I guess I don't fully understand the PAE thing, but if you all like it,
then sounds good to me.

For kernels not supporting this new feature, it seems that having supplicant
wait for tx-status would be a good interim fix?

Thanks,
Ben
Denis Kenzior June 9, 2017, 9:42 p.m. UTC | #10
Hi Johannes,

Let me start a separate thread on this:

>> Also, while we're on this subject.  Should the kernel auto-manage
>> the LINKMODE and OPERSTATE flags?  It would seem that it already has
>> the information to do so, and having userspace manage this just
>> introduces another source of latency / possibility of race
>> conditions, etc.
>
> I'm not convinced that it does have that information in all cases, and
> I don't see how that causes race conditions or much latency, since for
> client mode userspace would probably just set that together with the
> NL80211_STA_FLAG_AUTHORIZED flag?

Well right there is a race condition.  You have 2 sockets and both 
conveying the same information?

If we can optimize away an extra kernel trap, isn't that worthwhile 
thing to do?

The most common case is issuing Dormant + UP after setting keys & 
issuing the set_station command.  Isn't setting STA_FLAG_AUTHORIZED and 
operstate to IF_OPER_UP in effect equivalent?

Oh, by the way, some drivers don't implement set_station for normal 
links (e.g. setting STA_FLAG_AUTHORIZED returns an error), should they?

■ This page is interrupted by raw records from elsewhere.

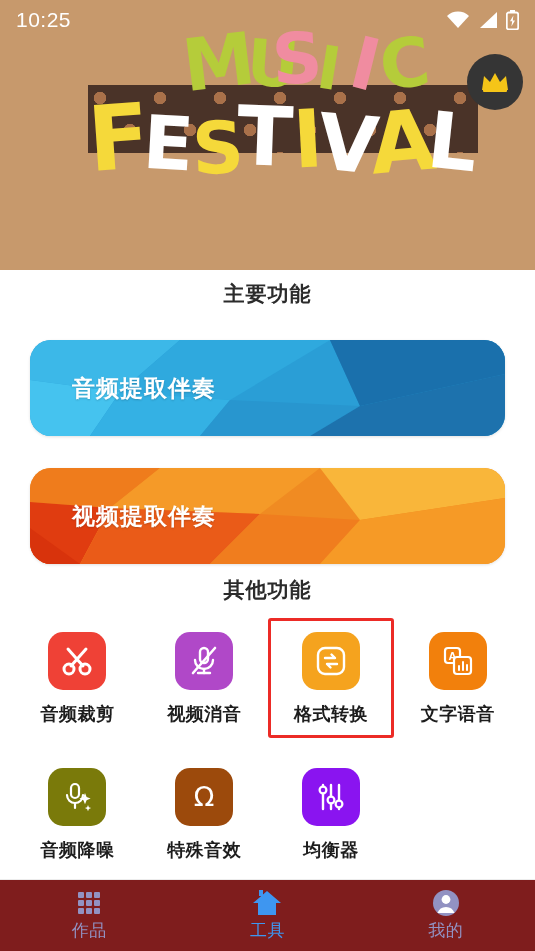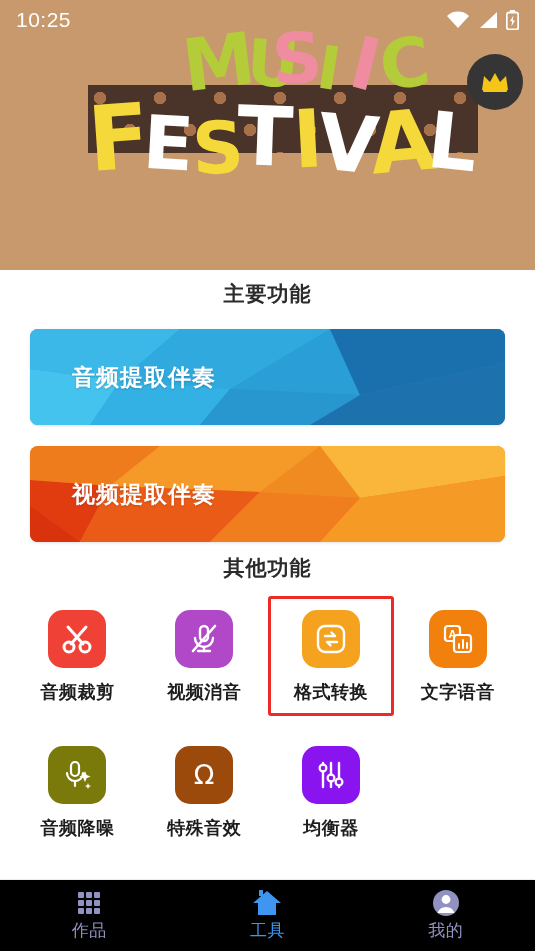"音频提取伴奏" .fcard { border-radius: 8px -> 21px; margin-top: 21px -> 32px }
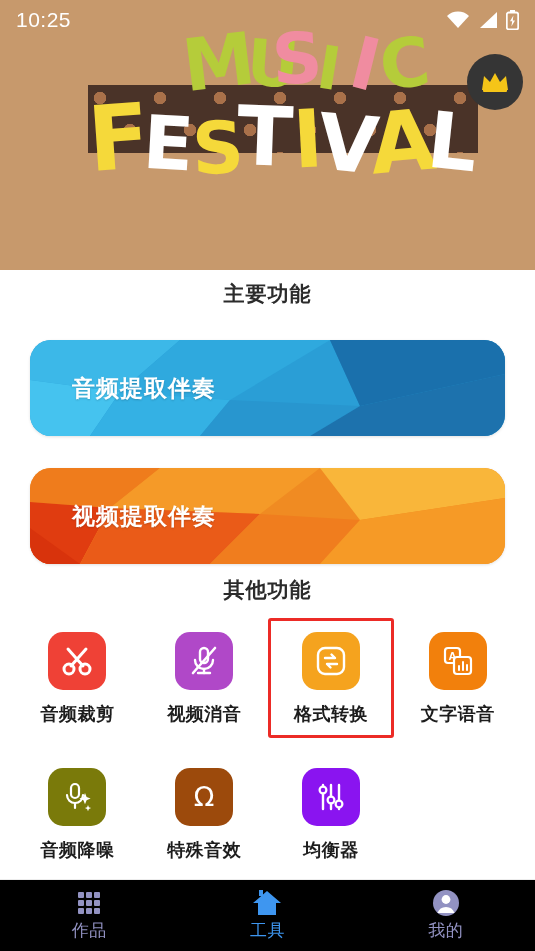"作品" .tabbar { background: #000000 -> #7f1d1d }
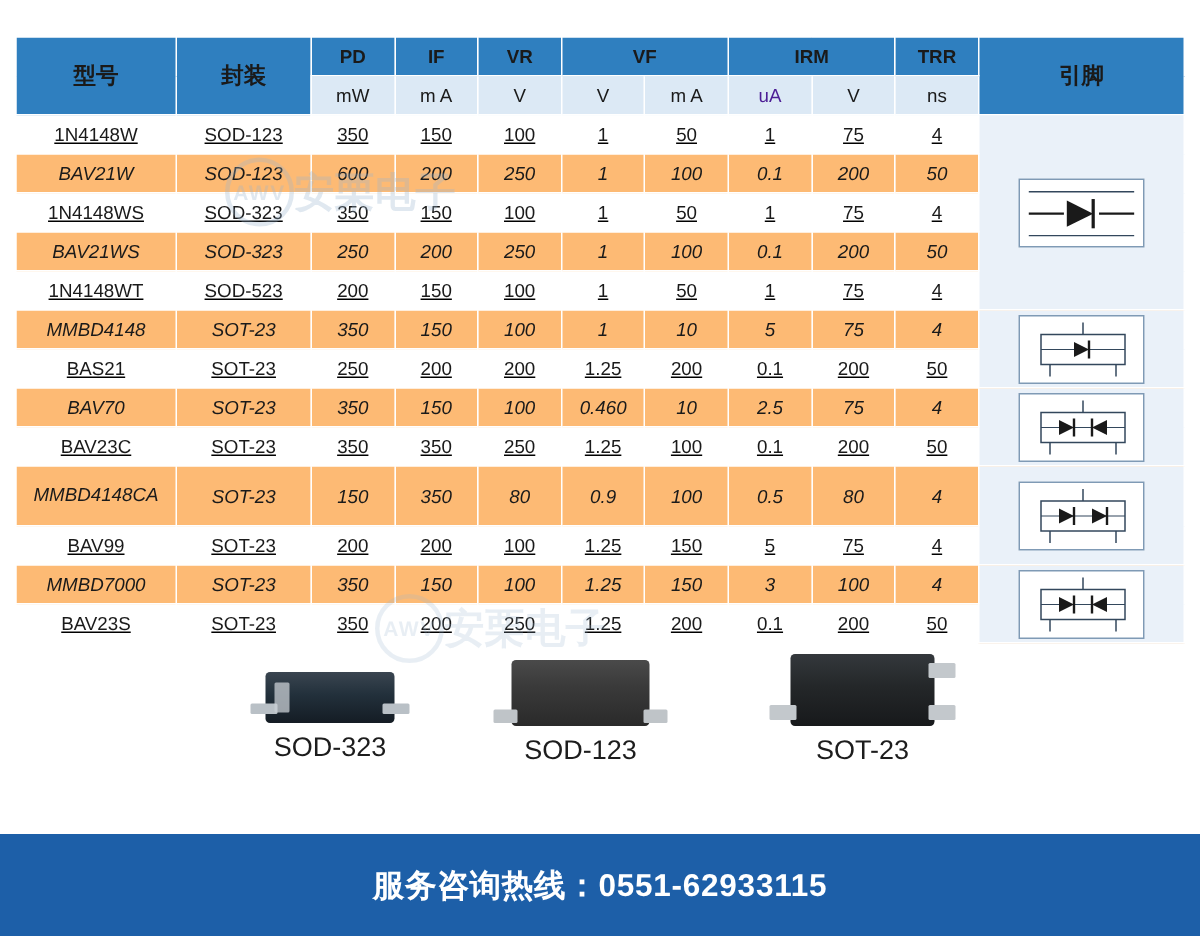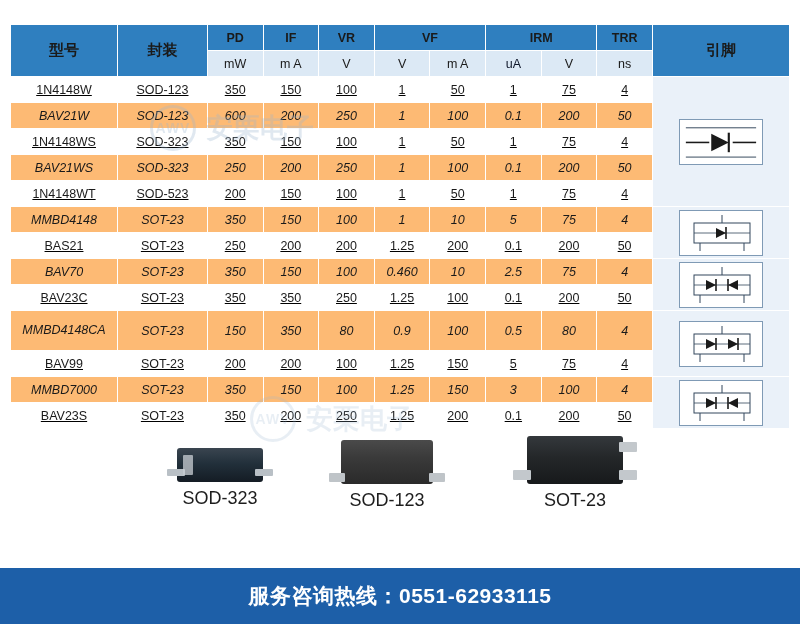"uA" .unit.ua { color: #0f172a -> #4c1d95 }
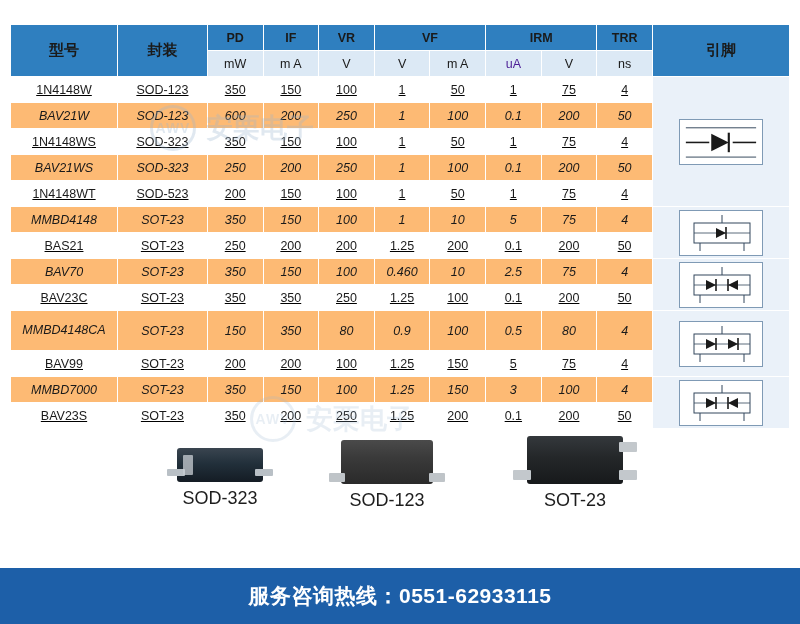"AWV" .wm { gap: 10px -> none }
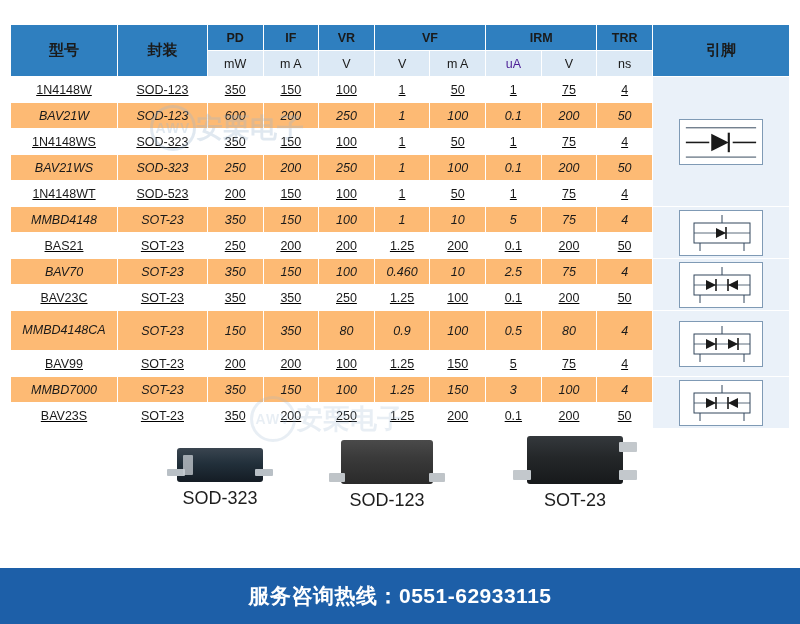"服务咨询热线：0551-62933115" .footer { height: 56px -> 68px }
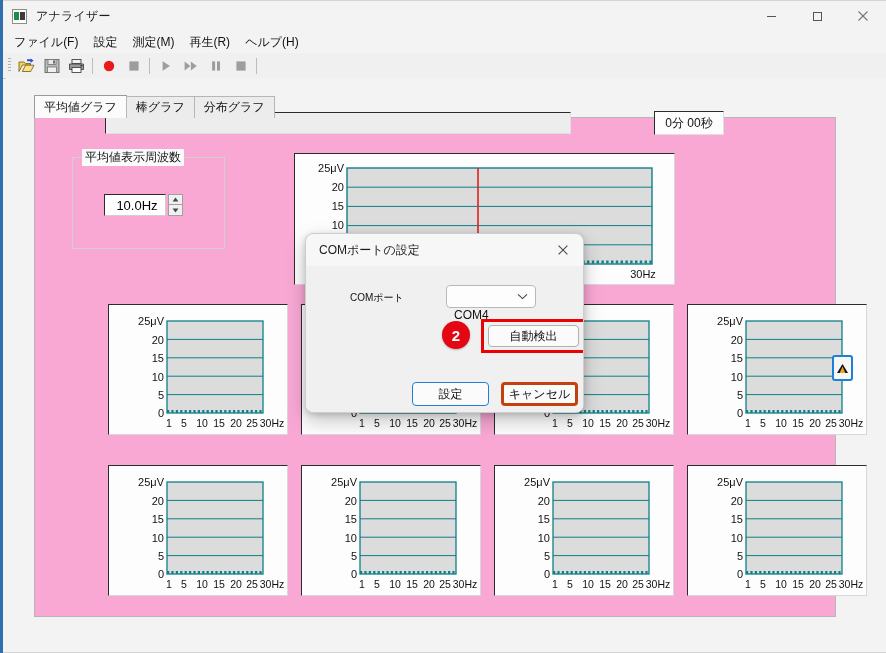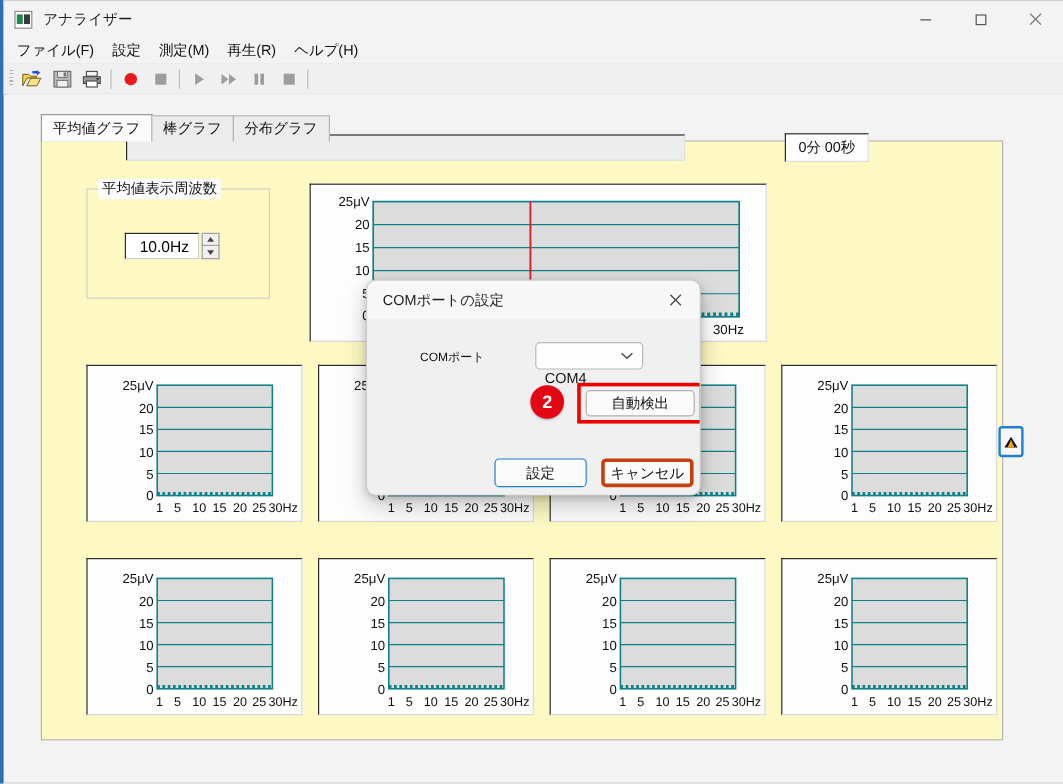"0分 00秒" .tabpage { background: #fef9c3 -> #f9a8d4 }
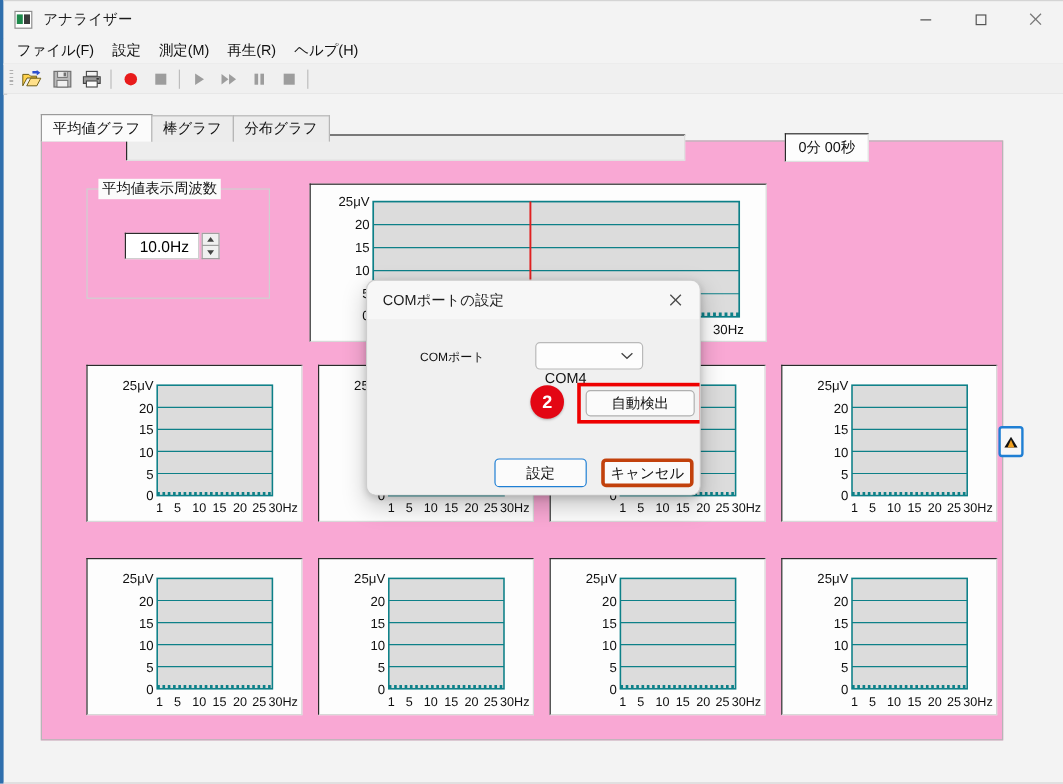"25μV" .graph-card { margin-left: none -> 36px }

The only other cases where we mess with setting linkmode I can think of are:

1. After connecting to an open network
2. After a fast transition

For 1, it would seem that the kernel can easily infer that the 
IF_OPER_UP flag should be tweaked.
For 2, this needs to be done after the new TK is installed.  Can we 
combine these steps somehow?

Regards,
-Denis
Janusz Dziedzic June 9, 2017, 9:47 p.m. UTC | #11
2017-06-09 22:18 GMT+02:00 Ben Greear <greearb@candelatech.com>:
> On 06/09/2017 01:01 PM, Johannes Berg wrote:
>>
>> On Fri, 2017-06-09 at 06:46 -0700, Ben Greear wrote:
>>
>>>> However, the solution is far simpler! Once you have nl80211 PAE
>>>> transport, you can easily even set the key before transmitting the
>>>> packet and simply indicate that this particular packet should _not_
>>>> be encrypted regardless of key presence.
>>>
>>>
>>> My ath10k firmware cannot deal with a case like this:
>>>
>>> pkt is enqueued before key is set
>>> key is set
>>> pkt is transmitted (incorrectly)
>>>
>>> This is because of how the tid's header-length variables are set up
>>> and modified when the keys are set, and I don't see any good way to
>>> fix this.
>>
>>
>> That seems awful, and anyway will not work with the mentioned non-IEEE
>> protocols that require not encrypting the rekeying frames even when
>> keys have been set up.
>>
>> I don't know what to tell you here, I think it'd be best if you fix
>> that.
>
>
> The case that fails is basically any packet that is currently
> enqueued in the firmware when the key is set is transmitted incorrectly or
> not at all.
> And, maybe this is only for DATA tids.
>
> Otherwise, the no-encrypt logic should work fine.  So, it is just the race
> with the EAPOL 4/4 and set-key that causes issues as far as I can tell.
>
> It looks like the EAPOL 4/4 and set-key race is fixable without too much
> effort,
> so I think I will focus on that for now instead of further hacking special
> case logic into the firmware.
>
Ben, as I remember correctly there is a flag,
WMI_PEER_NEED_PTK_4_WAY

This fix race (you describe) in the firmware/hw.
For 636 firmware, where we tested STA mode really hard (5 years ago),
that works perfect.
So, I am not sure why this flag don't work correctly with your firmware.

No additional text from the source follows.